Understanding the Numbers Behind This Stock's Prospects
Lee is a member of The Motley Fool Blog Network -- entries represent the personal opinion of the blogger and are not formally edited.
It’s always interesting to chat with young investors, not least because it forces you to go through the discipline of crystallizing thoughts and expressing them in a concise manner. In a recent discourse, an economics student was telling me he had studied a mathematics course designed to help predict the operational performance of a company. Such things are interesting and good to integrate into investing, but I think they are a small part of the picture. My response was that the real key to investing is trying to appreciate the meaning behind the numbers.
In other words, analysts can model companies and knock up discounted cash flow (DCF) models into perpetuity but it won’t necessarily mean they understand why the numbers are what they are, whether they will be that way in future or how to make money out of them. I have two points here.

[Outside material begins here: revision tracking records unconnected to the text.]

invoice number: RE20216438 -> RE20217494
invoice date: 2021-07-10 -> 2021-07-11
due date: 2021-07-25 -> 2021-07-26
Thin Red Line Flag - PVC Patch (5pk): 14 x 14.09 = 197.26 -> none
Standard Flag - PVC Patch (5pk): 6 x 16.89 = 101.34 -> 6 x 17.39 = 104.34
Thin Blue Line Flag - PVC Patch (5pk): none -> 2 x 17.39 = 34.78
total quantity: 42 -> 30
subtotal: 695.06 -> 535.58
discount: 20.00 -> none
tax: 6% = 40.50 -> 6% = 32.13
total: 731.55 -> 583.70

Firstly, the numbers themselves (return on equity etc.) are only reflective of market conditions in the period within which they were created, and conditions change over time. Secondly, even the numbers don’t decide how/if you make money. Consider a DCF for a tech stock that gives a value X in 1998. A similar one in 2007 also gives a value of X. In both cases the stock is bought. The first guy generates huge returns, the second loses his shirt. Is one an investing genius and the other an idiot? However you try to hide it, taking a long only position with equities is a manifestation of a macro-economic viewpoint.
What on Earth Does This Have to do With Beacon Roofing Supply?

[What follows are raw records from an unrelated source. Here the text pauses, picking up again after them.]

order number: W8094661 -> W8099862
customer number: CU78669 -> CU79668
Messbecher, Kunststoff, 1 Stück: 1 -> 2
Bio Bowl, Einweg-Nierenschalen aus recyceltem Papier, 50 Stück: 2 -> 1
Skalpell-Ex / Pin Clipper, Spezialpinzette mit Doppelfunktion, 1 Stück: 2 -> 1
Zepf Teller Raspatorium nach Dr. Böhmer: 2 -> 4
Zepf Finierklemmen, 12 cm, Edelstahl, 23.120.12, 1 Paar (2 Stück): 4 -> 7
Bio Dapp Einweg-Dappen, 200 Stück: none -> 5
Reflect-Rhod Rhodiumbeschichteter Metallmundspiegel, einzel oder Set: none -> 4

My point with BECN is that I think it has a few earnings catalysts that are not immediately apparent in the numbers. Moreover, these metrics should be able to improve in the future and investors should be willing to pay more for them.
- A fragmented marketplace within which it can acquire and grow geographically
- A niche market sector (roofing) that non-specialists cannot encroach
- Strong recurring revenues from non-discretionary re-roofing that protect it in a downturn
- Upside exposure to natural disasters
- Small but relevant exposure to new build
If you put these arguments together I think you could make a case for BECN to carry a supra-market rating because it does offer stability of earnings plus good long term upside.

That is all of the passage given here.